● **Task details**
"Brew" is the word to look for; copy each line of the listing where it occurs.

● **Input records**
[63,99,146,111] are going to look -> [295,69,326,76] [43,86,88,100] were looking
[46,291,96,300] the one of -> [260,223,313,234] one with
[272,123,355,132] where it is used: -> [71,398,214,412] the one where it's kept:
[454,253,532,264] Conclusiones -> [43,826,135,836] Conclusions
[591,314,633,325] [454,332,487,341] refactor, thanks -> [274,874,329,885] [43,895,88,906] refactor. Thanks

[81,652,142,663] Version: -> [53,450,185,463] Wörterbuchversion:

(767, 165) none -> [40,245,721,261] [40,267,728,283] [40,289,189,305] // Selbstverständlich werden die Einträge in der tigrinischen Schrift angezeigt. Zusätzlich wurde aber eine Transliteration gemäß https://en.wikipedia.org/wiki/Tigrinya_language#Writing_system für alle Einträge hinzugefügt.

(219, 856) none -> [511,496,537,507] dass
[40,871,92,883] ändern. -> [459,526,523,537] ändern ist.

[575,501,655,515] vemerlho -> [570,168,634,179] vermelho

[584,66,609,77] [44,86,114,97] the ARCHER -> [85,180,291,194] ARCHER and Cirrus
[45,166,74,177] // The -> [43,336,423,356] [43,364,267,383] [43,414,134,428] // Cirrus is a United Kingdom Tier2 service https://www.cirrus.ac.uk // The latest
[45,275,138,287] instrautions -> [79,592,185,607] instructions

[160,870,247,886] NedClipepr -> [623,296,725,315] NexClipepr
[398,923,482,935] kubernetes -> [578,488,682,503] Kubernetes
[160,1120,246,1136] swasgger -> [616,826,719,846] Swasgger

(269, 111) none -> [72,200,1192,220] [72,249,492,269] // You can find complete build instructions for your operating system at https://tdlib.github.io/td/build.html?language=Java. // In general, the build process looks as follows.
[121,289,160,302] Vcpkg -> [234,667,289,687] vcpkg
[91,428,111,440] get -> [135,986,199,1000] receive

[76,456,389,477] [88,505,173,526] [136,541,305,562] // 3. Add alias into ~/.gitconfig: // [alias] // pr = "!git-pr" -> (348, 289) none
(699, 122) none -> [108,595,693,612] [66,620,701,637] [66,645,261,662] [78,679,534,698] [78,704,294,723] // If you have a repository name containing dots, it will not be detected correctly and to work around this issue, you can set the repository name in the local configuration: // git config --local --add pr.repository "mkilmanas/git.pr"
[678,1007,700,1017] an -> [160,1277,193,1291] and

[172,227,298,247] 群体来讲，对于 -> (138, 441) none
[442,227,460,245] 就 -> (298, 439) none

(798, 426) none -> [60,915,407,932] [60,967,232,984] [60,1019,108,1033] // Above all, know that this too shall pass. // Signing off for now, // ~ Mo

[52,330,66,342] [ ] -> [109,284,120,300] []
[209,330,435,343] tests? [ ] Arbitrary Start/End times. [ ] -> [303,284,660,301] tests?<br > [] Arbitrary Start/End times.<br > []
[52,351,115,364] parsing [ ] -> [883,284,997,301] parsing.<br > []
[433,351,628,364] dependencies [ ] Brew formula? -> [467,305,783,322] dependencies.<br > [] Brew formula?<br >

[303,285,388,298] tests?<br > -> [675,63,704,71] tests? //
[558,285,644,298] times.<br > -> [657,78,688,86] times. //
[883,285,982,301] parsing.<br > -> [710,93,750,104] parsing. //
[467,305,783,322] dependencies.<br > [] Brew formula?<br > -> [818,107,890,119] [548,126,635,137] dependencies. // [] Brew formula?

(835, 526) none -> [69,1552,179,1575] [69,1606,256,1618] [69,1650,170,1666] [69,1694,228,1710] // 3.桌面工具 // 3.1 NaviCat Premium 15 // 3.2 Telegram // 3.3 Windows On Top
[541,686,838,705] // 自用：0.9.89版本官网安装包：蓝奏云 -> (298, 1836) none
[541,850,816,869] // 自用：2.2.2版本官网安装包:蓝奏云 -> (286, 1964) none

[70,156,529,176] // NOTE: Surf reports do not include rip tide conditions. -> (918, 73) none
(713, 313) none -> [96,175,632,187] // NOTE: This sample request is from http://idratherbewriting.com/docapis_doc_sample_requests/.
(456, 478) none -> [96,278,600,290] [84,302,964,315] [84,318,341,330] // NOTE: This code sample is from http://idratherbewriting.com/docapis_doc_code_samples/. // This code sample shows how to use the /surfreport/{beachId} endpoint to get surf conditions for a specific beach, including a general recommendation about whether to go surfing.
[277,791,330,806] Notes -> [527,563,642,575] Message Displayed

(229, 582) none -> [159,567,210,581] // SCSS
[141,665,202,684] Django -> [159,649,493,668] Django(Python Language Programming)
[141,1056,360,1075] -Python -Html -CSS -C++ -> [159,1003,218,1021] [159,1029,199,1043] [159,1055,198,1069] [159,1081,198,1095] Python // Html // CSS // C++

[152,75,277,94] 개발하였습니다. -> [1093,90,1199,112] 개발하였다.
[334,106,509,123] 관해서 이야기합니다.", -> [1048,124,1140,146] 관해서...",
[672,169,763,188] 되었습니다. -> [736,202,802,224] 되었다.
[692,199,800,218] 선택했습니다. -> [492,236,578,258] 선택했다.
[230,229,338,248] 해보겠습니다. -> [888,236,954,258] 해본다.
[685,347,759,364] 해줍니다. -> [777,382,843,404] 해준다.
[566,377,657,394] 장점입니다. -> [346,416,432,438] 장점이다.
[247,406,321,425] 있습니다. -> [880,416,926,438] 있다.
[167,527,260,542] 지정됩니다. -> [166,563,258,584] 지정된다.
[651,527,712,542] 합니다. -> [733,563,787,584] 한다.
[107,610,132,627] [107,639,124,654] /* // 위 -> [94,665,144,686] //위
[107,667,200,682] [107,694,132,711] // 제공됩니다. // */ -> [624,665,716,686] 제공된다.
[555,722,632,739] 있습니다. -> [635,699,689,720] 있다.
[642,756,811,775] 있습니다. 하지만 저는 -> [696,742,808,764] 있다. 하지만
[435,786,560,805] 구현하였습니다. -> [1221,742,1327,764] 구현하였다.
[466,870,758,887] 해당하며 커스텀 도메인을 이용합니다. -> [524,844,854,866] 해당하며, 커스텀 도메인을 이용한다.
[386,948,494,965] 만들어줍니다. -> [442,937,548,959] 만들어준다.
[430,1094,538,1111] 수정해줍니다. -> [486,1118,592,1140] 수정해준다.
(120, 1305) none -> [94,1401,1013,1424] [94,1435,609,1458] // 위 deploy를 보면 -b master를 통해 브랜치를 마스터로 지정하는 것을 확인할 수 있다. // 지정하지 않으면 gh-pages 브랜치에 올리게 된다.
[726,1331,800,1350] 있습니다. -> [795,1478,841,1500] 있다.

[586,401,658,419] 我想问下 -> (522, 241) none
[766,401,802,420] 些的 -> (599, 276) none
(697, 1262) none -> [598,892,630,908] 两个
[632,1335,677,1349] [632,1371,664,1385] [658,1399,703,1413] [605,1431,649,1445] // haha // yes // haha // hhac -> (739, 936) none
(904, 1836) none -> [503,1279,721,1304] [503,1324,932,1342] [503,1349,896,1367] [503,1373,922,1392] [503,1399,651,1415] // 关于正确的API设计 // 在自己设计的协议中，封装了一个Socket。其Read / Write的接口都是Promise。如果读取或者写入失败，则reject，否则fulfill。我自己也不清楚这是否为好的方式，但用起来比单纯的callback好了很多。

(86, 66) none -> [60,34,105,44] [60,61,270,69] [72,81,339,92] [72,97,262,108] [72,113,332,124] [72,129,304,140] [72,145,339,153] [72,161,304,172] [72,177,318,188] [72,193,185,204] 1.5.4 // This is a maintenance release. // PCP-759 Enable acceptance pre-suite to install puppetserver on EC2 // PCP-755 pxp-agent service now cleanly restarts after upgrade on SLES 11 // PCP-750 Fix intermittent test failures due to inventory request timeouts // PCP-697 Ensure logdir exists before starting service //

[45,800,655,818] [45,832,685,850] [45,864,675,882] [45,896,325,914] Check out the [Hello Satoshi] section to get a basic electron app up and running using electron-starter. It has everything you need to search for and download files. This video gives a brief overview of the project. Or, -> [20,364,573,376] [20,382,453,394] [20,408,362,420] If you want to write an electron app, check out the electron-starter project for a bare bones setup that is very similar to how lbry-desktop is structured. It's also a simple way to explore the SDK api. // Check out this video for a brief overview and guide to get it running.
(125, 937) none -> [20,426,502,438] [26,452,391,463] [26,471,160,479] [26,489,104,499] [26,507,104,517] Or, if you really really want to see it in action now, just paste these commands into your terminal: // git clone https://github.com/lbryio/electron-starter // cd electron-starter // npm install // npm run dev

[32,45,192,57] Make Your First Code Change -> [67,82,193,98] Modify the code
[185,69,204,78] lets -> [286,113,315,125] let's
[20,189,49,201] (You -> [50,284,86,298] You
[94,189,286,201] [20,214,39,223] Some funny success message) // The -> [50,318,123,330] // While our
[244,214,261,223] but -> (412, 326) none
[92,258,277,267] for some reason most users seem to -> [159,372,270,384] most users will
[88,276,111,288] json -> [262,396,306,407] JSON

● **Completed exercise**
[433,351,628,364] dependencies [ ] Brew formula? -> [467,305,783,322] dependencies.<br > [] Brew formula?<br >
[467,305,783,322] dependencies.<br > [] Brew formula?<br > -> [818,107,890,119] [548,126,635,137] dependencies. // [] Brew formula?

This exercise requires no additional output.